# Uphill Sewage?



## KeepItSimple (Apr 13, 2009)

Something like this: http://www.plumbingsupply.com/sewage.html

Goggle "sewage ejector pump"


----------



## LawnGuyLandSparky (Nov 18, 2007)

I would look into sewage mascerating systems - or sewage grinder, with the ability to lift. Pipe it as far as you can length and height-wise, and dump into another sewage "sump", lift again, etc... until you reach your sewer line.


----------



## robmac (Apr 14, 2009)

KeepItSimple thanks for the link! LawnGuyLandSparky so your saying install multiple units like KeepItSimple linked to? Or a unit like that into a tank with another pump further down the line? I will try and get photos up asap of the space and path of travel I am dealing with.


----------



## LawnGuyLandSparky (Nov 18, 2007)

As many as you need to get the job done. Keep in mind a pump can only lift water 18'. You'll have to get creative if your grade is steep, or you have freezing weather, etc...


----------



## al's sewer (Apr 7, 2009)

2 inch grinder pump reduce to 1 1/4 pipe outside the house and enjoy.


----------



## robmac (Apr 14, 2009)

al's sewer said:


> 2 inch grinder pump reduce to 1 1/4 pipe outside the house and enjoy.



How long on average do you think this would carry water? I'm dealing with a fairly steep grade at the start of the uphill rise. If I require to many sumps this may not be a possible project. Without destroying my yard that is haha.


----------



## al's sewer (Apr 7, 2009)

robmac said:


> How long on average do you think this would carry water? I'm dealing with a fairly steep grade at the start of the uphill rise. If I require to many sumps this may not be a possible project. Without destroying my yard that is haha.


 here are a couple pumps I have used in the past.

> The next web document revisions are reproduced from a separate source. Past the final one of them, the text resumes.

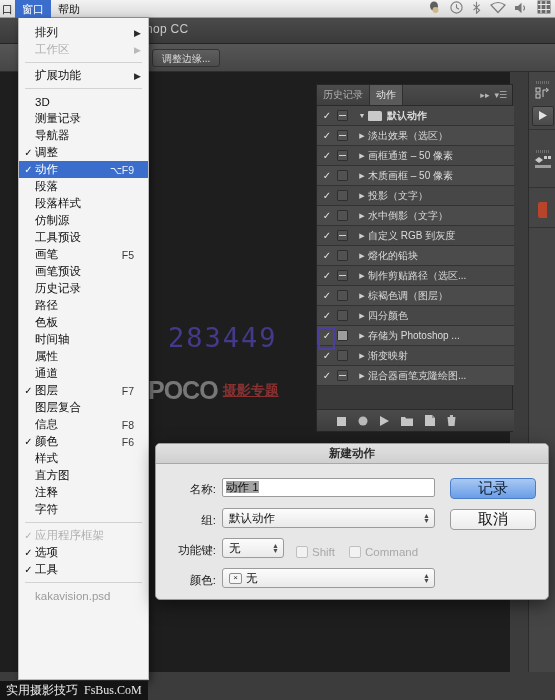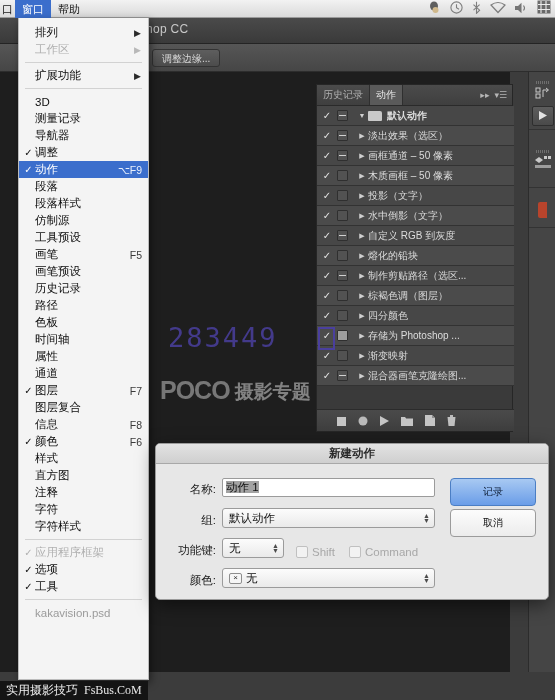"⌥F9" .mi-short { padding-right: 6px -> 14px }
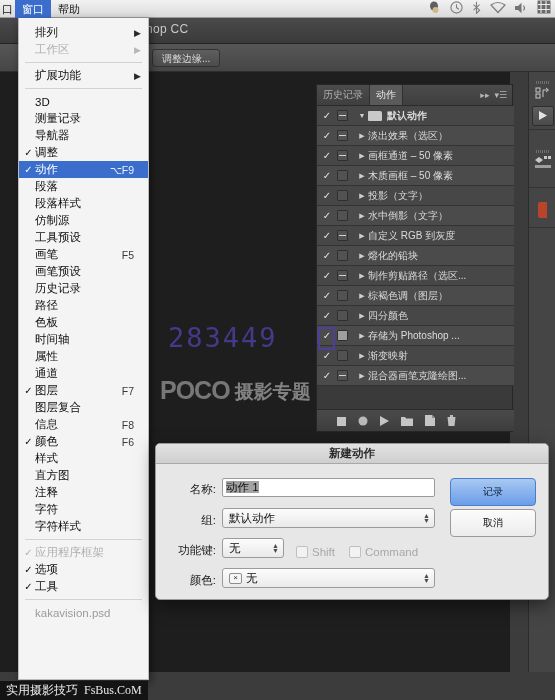"POCO" .poco-logo { align-items: flex-end -> center; left: 160px -> 148px }
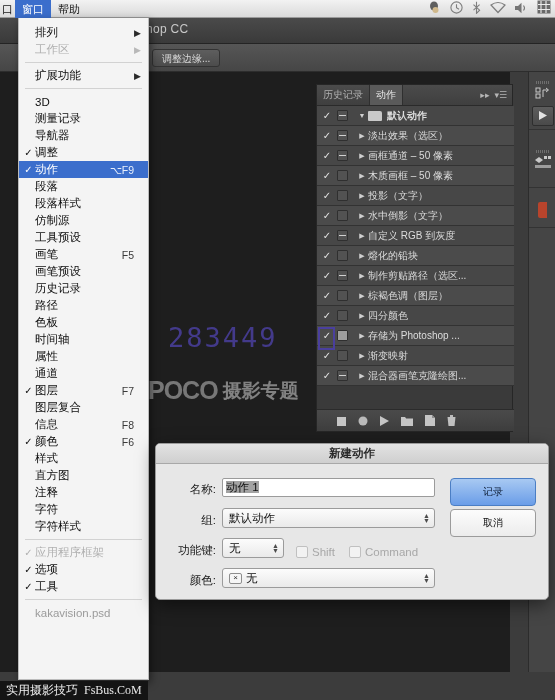"摄影专题" .poco-cn { color: #e5e5e5 -> #ef4444; font-size: 19px -> 14px; text-decoration: none -> underline }
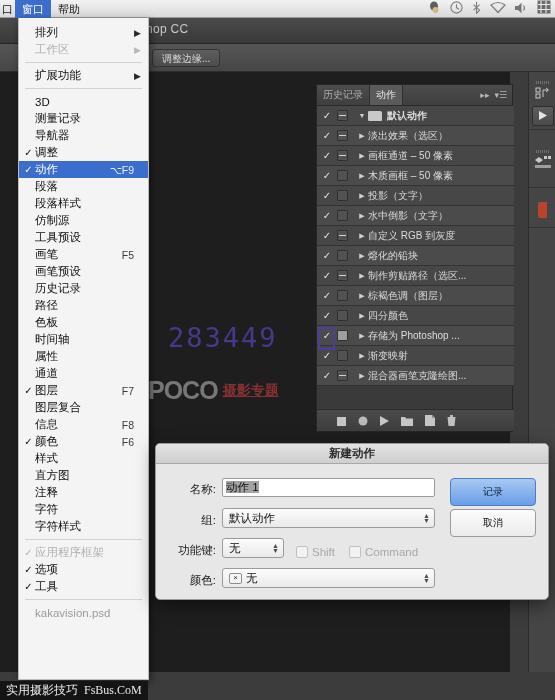"记录" .dbtn { font-size: 10px -> 15px; height: 28px -> 21px }
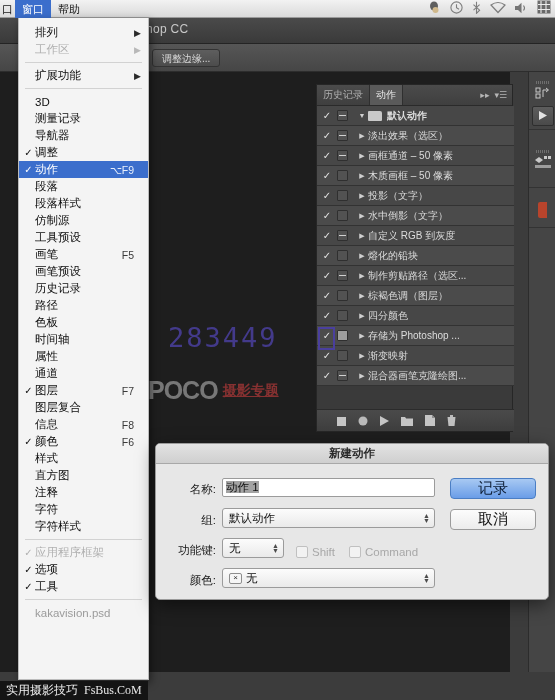"字符样式" div.mi { html: <div> <span></span> <span>字符样式</span> </div> -> none }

Contact them and tell them about your project and they well guide you and answer all your question.

http://www.google.com/products?sour...a=X&oi=product_result_group&resnum=1&ct=title


http://www.plumbingsupply.com/sewage.html


----------



## BULLETflight7 (Apr 27, 2009)

NOT A PROBLEM AT ALL!!!

there are a couple things to look at... pipe run distance and elevation change... 

a grinder pump can lift water up to 185' vertical (e-one pumps www.eone.com). myers, barnes, can do around 110'-125' vertical lift. grinder pumps are normally 1-1/4" discharge. if your house already has a grinder station that pumps to the city sewer, pump the new addition to it, therefore you wont be charged for a new sewer tap fee. 

-jason


----------



## The Engineer (May 4, 2010)

The two biggest variables are the distance the pipe runs from the ejector to the gravity line and the elevation change between those two points. You want a pump station that can handle the whole distance and elevation without adding additonal pumps along the way. These variables will determine the pump selection and basin size. The higher elevation you need to pump, the larger the pump needs to be, which in turn also effects the basin size, especially if you go with a duplex system with two pumps. A duplex system is recommended for a whole house application in case one pump goes down. Larger pumps also need to run longer to avoid short cycling which burns out the motor faster than a small pump. This will also effect basin size. The power demand is another thing to take into consideration. Larger ejectors have higher electrical demands, especially at startup when the motor first turns over and is trying to push against the high head of water sitting against the check valve in the discharge line.


----------



## LateralConcepts (Jun 6, 2010)

robmac said:


> How long on average do you think this would carry water? I'm dealing with a fairly steep grade at the start of the uphill rise. If I require to many sumps this may not be a possible project. Without destroying my yard that is haha.


robmac -

There are a lot of things to consider. This is an expensive project even if you plan to do it yourself. You need to find a wholesale supply in your area that specializes in pumps. They'll have charts telling giving you the specs based on how far and how high you have to pump. The Liberty Omnivore is an awesome pump, and would most definitely do the job. Might be overkill though depending on your situation.
http://www.libertypumps.com/Products/Category/SubCategory/Product/?p=69&s=26&c=19

If you're in an area that freezes you'll need to check your local code requirements to determine the depth of your tight line running up to the gravity line. What are the soil conditions? If you're near the lake, is there any large rock in the way that would prevent you from digging a trench 3' deep or so all the way to the gravity line?

You'll also need a dedicated circuit to run the pump, and a quality control panel like Orenco to run the system which will require electrical work. http://www.orenco.com/

If you're abandoning an old septic system the local health department will be involved. Most likely requiring you fill or crush the old tank.

This is not an exhaustive parts or equipment list of course, just the big things. Basin, pump, panel, pipe, fittings, check valves, ball valves, mini-excavator, ditch witch, etc, etc, etc


----------



## Scuba_Dave (Jan 16, 2009)

This thread is over a year old......it was "bumped" by a spammer


----------



## LateralConcepts (Jun 6, 2010)

Scuba_Dave said:


> This thread is over a year old......it was "bumped" by a spammer


Haha oh geez. Thanks for the heads up. Didn't notice 'til you said somethin. April '09. :huh:


----------